#### [Instructions for the task]
Output each record below exactly. No images go in the copy.

#### [Saved entries]
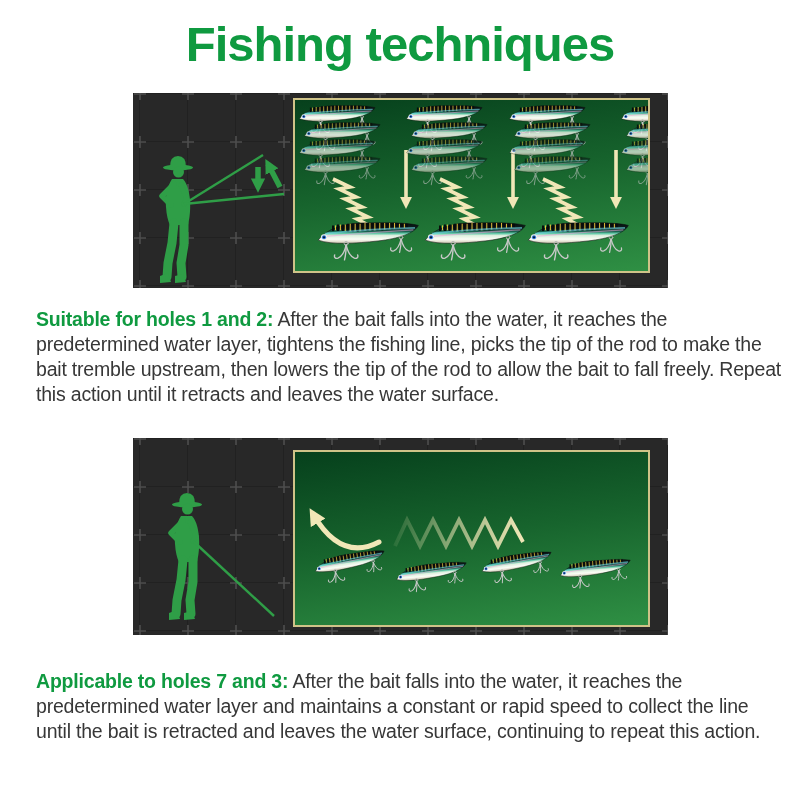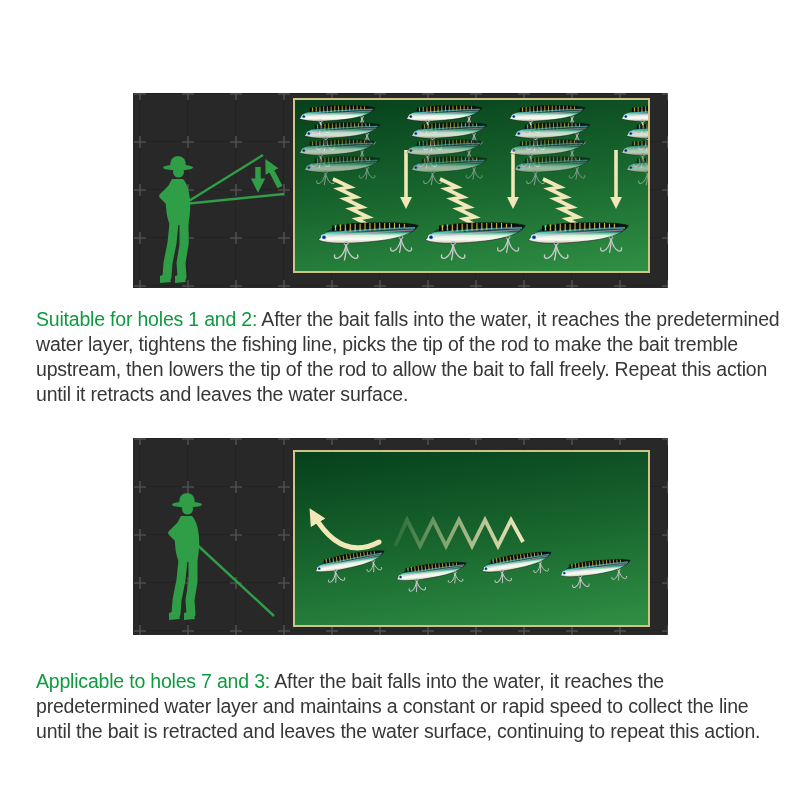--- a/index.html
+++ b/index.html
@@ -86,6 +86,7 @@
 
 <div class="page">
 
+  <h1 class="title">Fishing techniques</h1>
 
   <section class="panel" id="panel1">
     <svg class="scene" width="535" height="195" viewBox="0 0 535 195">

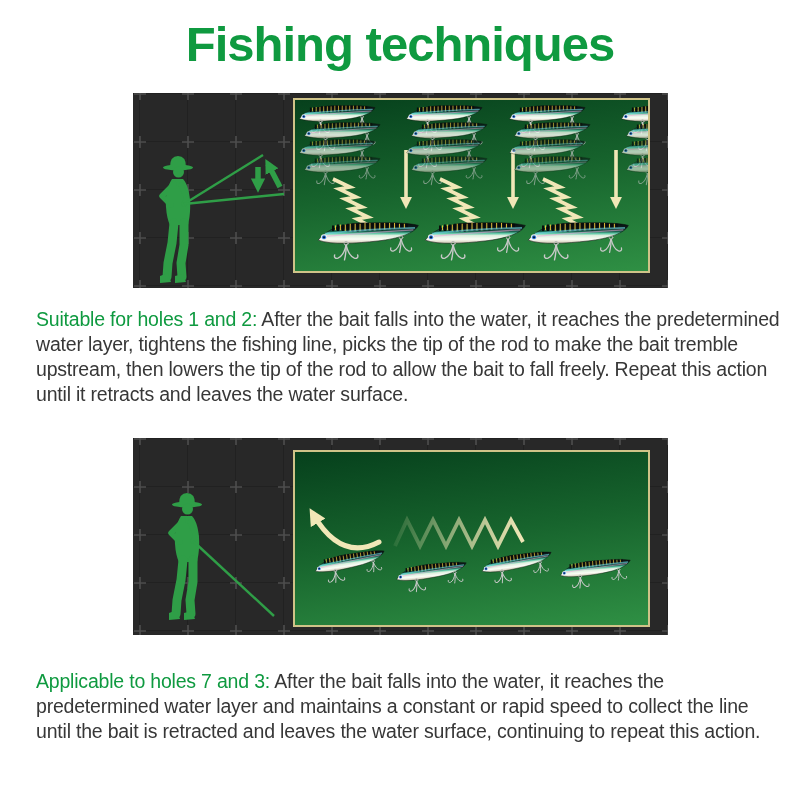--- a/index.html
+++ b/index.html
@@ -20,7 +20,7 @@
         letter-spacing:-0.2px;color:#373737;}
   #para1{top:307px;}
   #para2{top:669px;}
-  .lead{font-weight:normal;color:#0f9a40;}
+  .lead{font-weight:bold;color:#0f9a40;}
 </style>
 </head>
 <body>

#### [Solved exercise]
--- a/index.html
+++ b/index.html
@@ -86,6 +86,7 @@
 
 <div class="page">
 
+  <h1 class="title">Fishing techniques</h1>
 
   <section class="panel" id="panel1">
     <svg class="scene" width="535" height="195" viewBox="0 0 535 195">

--- a/index.html
+++ b/index.html
@@ -20,7 +20,7 @@
         letter-spacing:-0.2px;color:#373737;}
   #para1{top:307px;}
   #para2{top:669px;}
-  .lead{font-weight:normal;color:#0f9a40;}
+  .lead{font-weight:bold;color:#0f9a40;}
 </style>
 </head>
 <body>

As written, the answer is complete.